*Task to complete:*
Output exactly, in the material below, the lines from the one with "(525, 405) none" through the one with "[125,304,688,323] [125,344,515,362] Clone". Omit all pictures.

*Given information:*
- - -

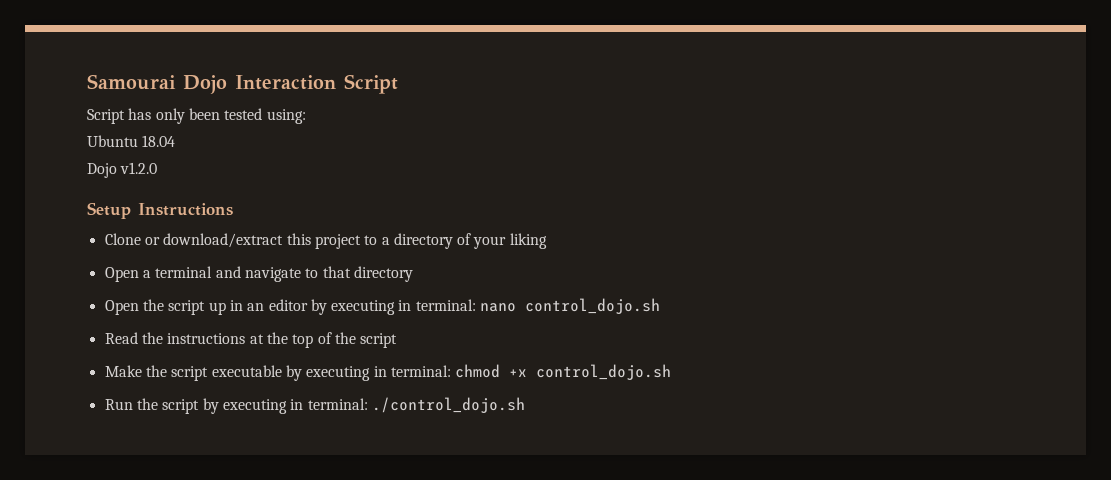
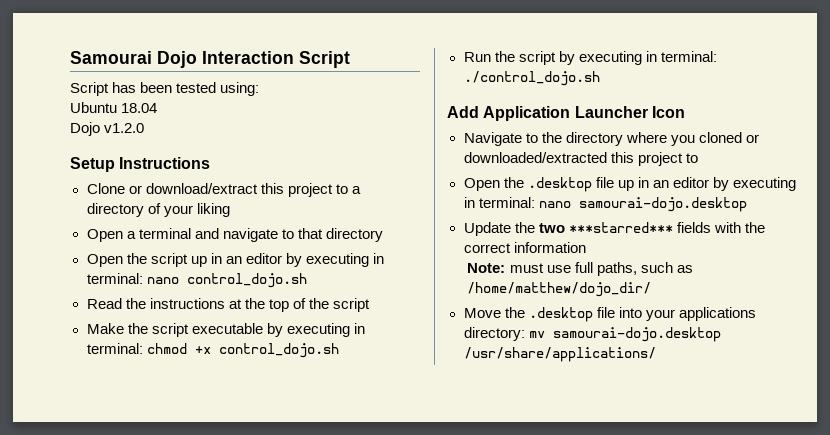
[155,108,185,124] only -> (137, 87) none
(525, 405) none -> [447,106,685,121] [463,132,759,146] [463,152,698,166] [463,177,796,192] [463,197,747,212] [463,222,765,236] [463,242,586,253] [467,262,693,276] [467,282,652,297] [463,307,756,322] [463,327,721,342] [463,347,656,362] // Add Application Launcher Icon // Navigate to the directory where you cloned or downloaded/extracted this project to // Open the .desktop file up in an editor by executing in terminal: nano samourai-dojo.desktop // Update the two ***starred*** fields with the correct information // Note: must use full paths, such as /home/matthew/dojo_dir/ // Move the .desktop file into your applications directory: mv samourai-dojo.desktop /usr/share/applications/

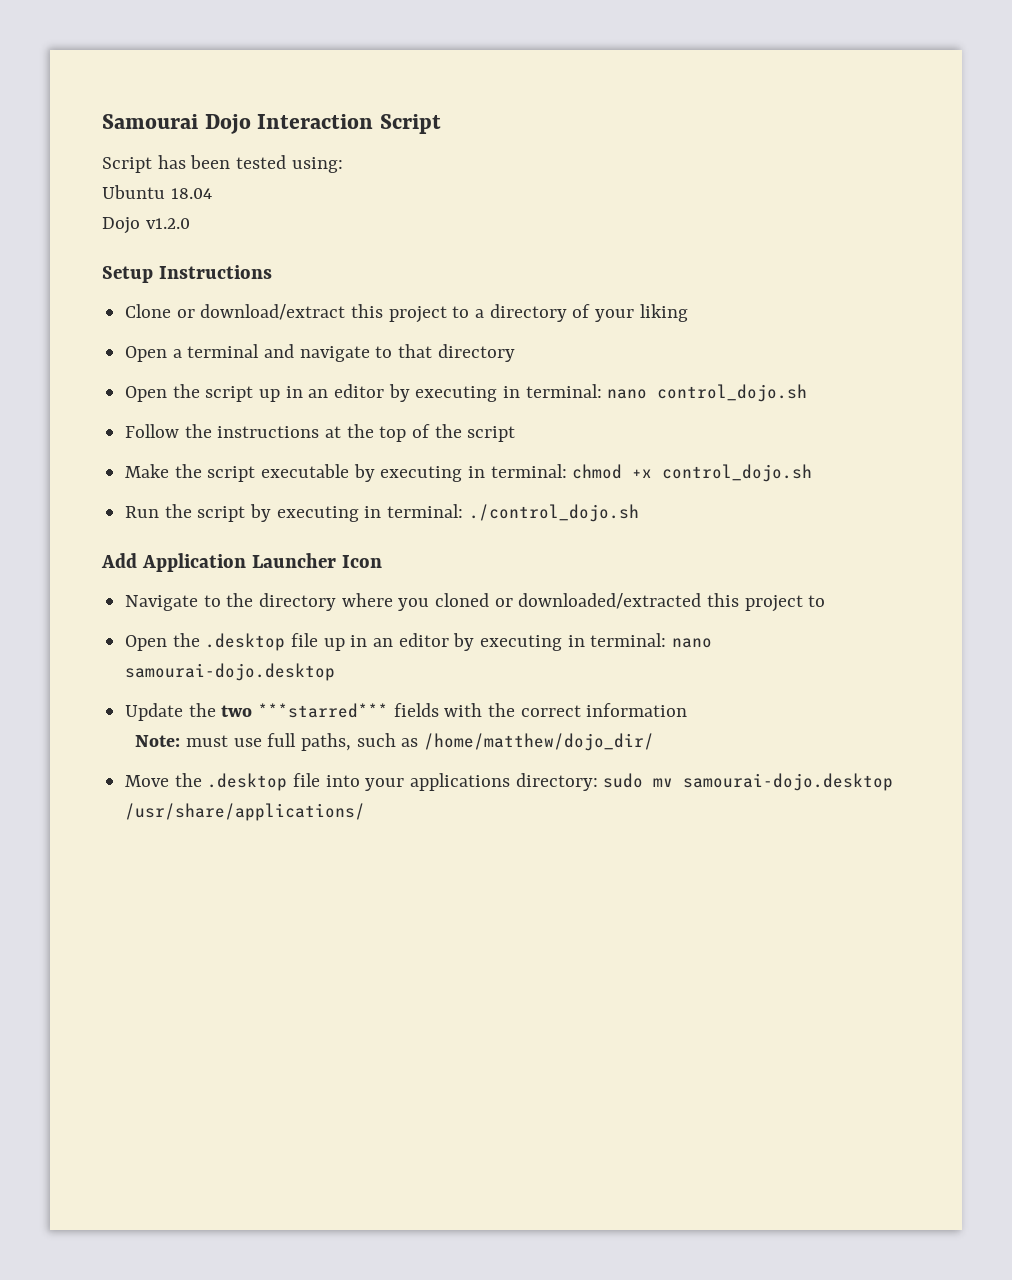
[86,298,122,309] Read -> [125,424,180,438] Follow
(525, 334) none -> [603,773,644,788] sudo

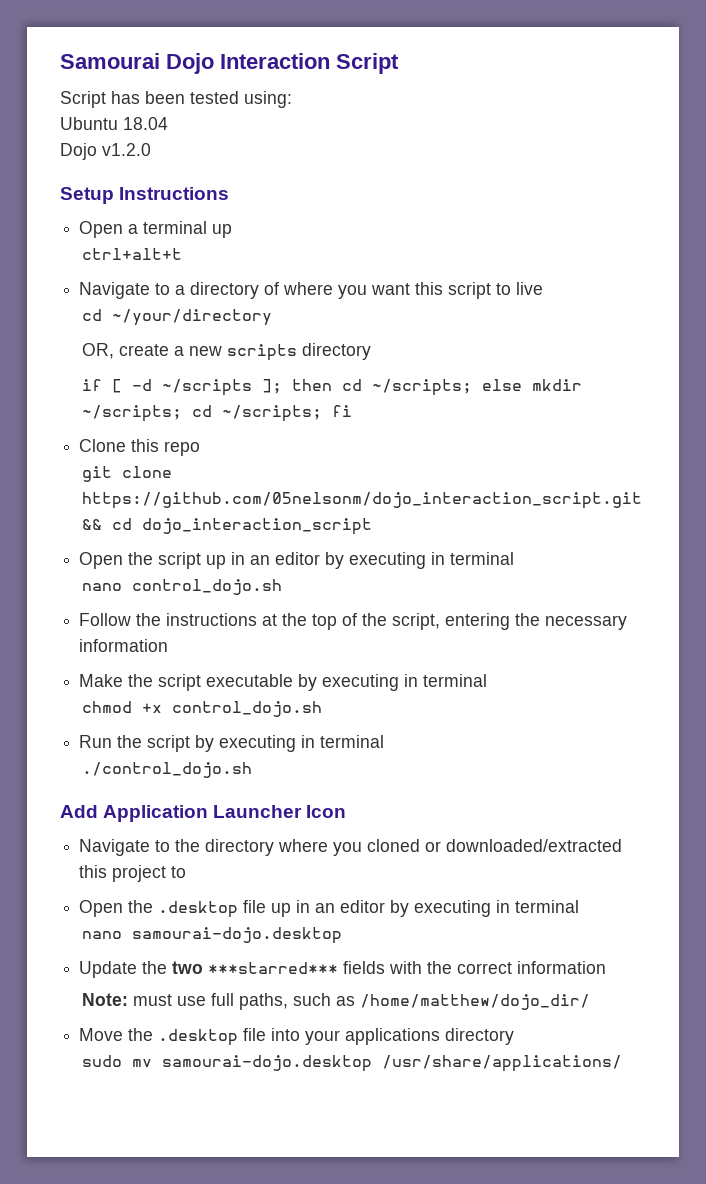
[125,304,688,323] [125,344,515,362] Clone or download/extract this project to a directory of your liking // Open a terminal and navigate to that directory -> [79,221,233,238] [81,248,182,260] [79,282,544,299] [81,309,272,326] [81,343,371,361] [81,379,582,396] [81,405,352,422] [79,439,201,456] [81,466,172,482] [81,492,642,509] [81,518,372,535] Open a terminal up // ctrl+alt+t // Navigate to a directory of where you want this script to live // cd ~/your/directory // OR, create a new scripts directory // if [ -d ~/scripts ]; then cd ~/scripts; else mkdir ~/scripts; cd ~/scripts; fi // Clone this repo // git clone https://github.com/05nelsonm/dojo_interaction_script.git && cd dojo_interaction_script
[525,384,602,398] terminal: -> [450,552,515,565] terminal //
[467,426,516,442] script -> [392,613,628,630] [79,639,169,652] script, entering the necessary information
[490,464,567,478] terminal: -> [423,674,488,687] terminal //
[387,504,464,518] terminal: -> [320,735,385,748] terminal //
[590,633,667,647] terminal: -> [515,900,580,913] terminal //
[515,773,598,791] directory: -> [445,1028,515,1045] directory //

- - -

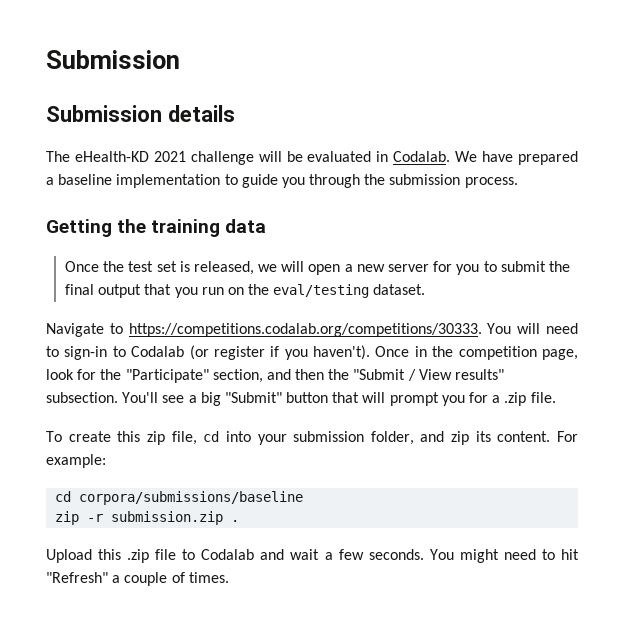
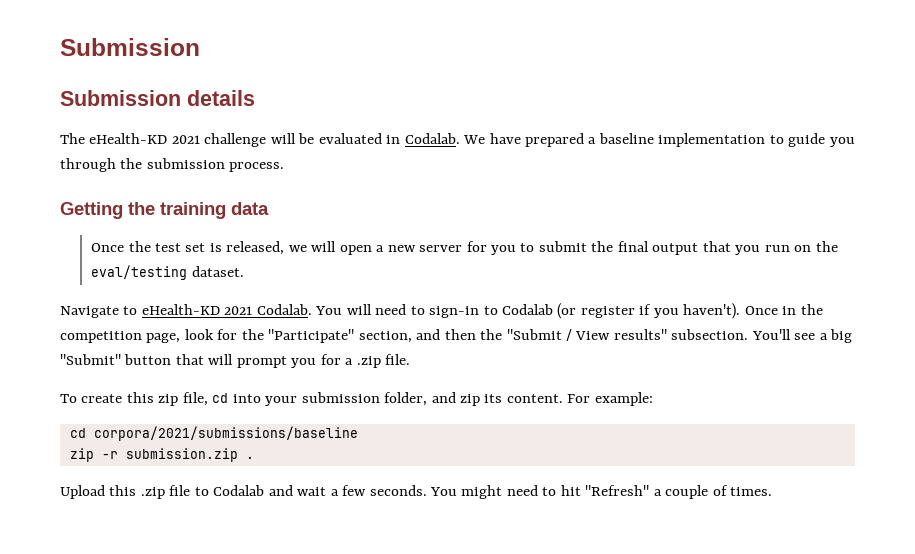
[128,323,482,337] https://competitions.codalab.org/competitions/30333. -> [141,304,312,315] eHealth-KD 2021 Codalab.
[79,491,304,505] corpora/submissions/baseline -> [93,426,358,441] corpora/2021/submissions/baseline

- - -

*Reply to the exercise:*
(525, 405) none -> [447,106,685,121] [463,132,759,146] [463,152,698,166] [463,177,796,192] [463,197,747,212] [463,222,765,236] [463,242,586,253] [467,262,693,276] [467,282,652,297] [463,307,756,322] [463,327,721,342] [463,347,656,362] // Add Application Launcher Icon // Navigate to the directory where you cloned or downloaded/extracted this project to // Open the .desktop file up in an editor by executing in terminal: nano samourai-dojo.desktop // Update the two ***starred*** fields with the correct information // Note: must use full paths, such as /home/matthew/dojo_dir/ // Move the .desktop file into your applications directory: mv samourai-dojo.desktop /usr/share/applications/

[86,298,122,309] Read -> [125,424,180,438] Follow
(525, 334) none -> [603,773,644,788] sudo

[125,304,688,323] [125,344,515,362] Clone or download/extract this project to a directory of your liking // Open a terminal and navigate to that directory -> [79,221,233,238] [81,248,182,260] [79,282,544,299] [81,309,272,326] [81,343,371,361] [81,379,582,396] [81,405,352,422] [79,439,201,456] [81,466,172,482] [81,492,642,509] [81,518,372,535] Open a terminal up // ctrl+alt+t // Navigate to a directory of where you want this script to live // cd ~/your/directory // OR, create a new scripts directory // if [ -d ~/scripts ]; then cd ~/scripts; else mkdir ~/scripts; cd ~/scripts; fi // Clone this repo // git clone https://github.com/05nelsonm/dojo_interaction_script.git && cd dojo_interaction_script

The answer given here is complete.